IPCC Fourth Assessment Report: Climate Change 2007
Climate Change 2007: Working Group II: Impacts, Adaptation and Vulnerability

1.3.8.1 Extreme river floods

The most comprehensive available global study examined worldwide information on annual extreme daily flows from 195 rivers, principally in North America and Europe, and did not find any consistent trends, with the number of rivers showing statistically significant increases in annual extreme flows being approximately balanced by the number showing a decrease (Kundzewicz, 2004) (see Section 1.3.2.2). However, in terms of the most extreme flows, when data were pooled across all the rivers surveyed in Europe, a rising trend was found in the decade of the maximum observed daily flow, with four times as many rivers showing the decade of highest flow in the 1990s rather than in the 1960s.

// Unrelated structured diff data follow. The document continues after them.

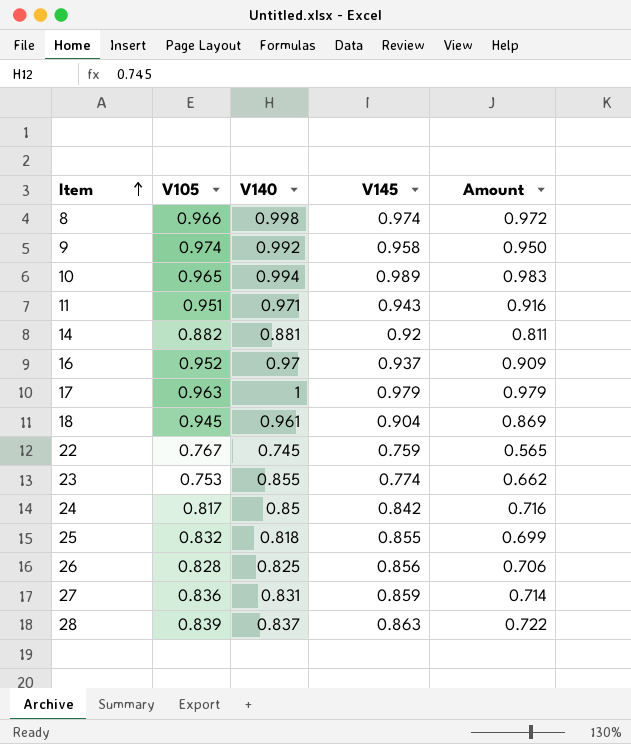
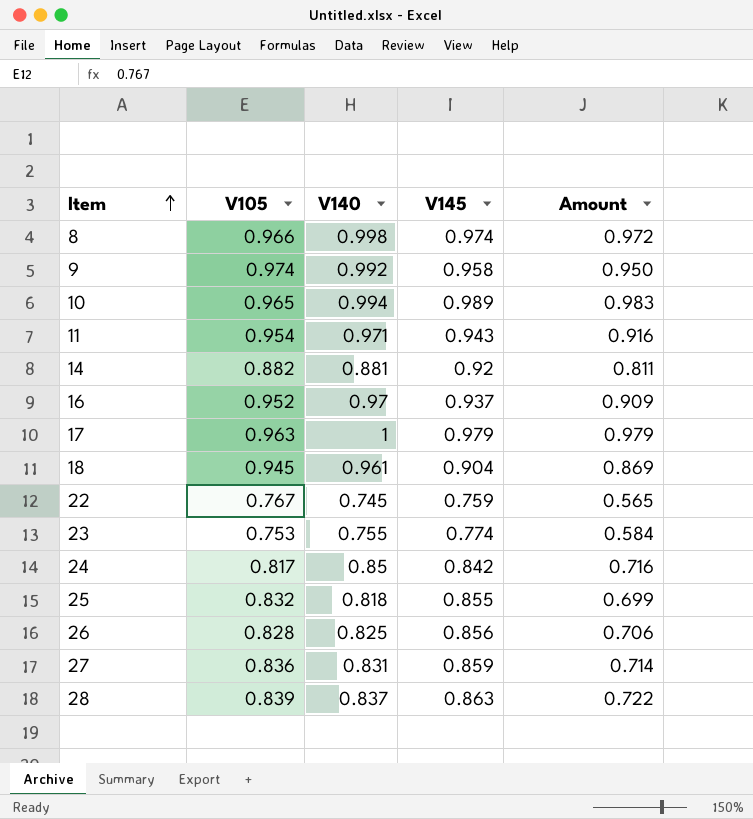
11 | V105: 0.951 -> 0.954
23 | V140: 0.855 -> 0.755
23 | Amount: 0.662 -> 0.584

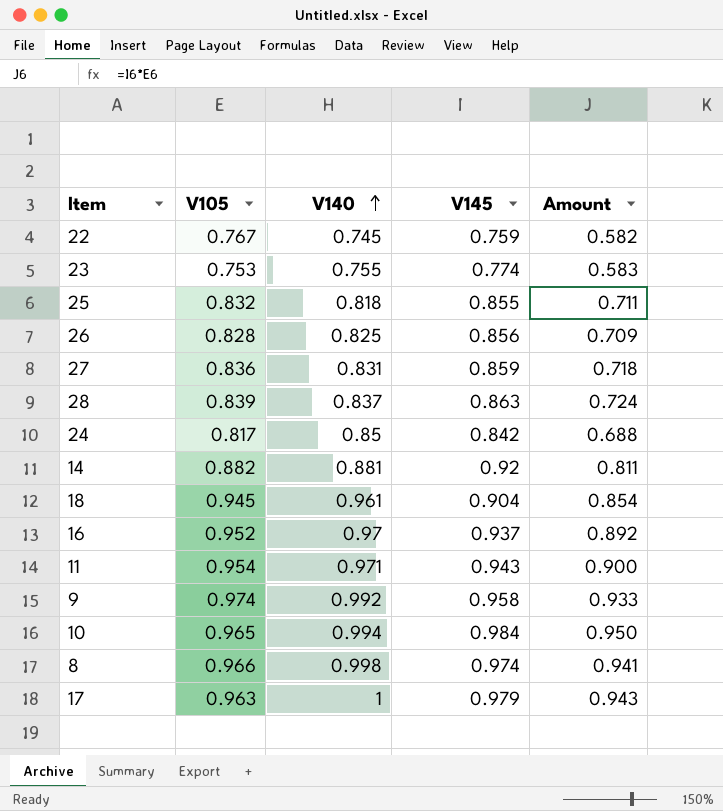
row order: Item ascending -> V140 ascending
column Amount | formula: [V140] * [V145] -> [V105] * [V145]
10 | V145: 0.989 -> 0.984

Again, with a focus only on the most extreme flows, a pooled study examined great floods with return periods estimated as greater than 100 years on very large rivers (with catchments greater than 200,000 km2) in Asia, North America, Latin America, Europe and Africa (Milly et al., 2002). From the pooled record of all the rivers, the observed trend in the population of 100-year flood events, at a 95% confidence interval averaged across all basins, has been positive since the Mississippi floods in 1993 and can be detected intermittently since 1972. Analysis of available long-term river flow records shows that since 1989 more than half of Scotland’s largest rivers (notably those draining from the west) have recorded their highest flows (Werrity et al., 2002). Of sixteen rivers surveyed, with a median record of thirty-nine years, eight had their maximum flow during the period 1989 to 1997, a period of high NAO index (based on the pressure difference between Iceland and the Azores) values consistent with storm tracks bringing high levels of precipitation to the northern UK.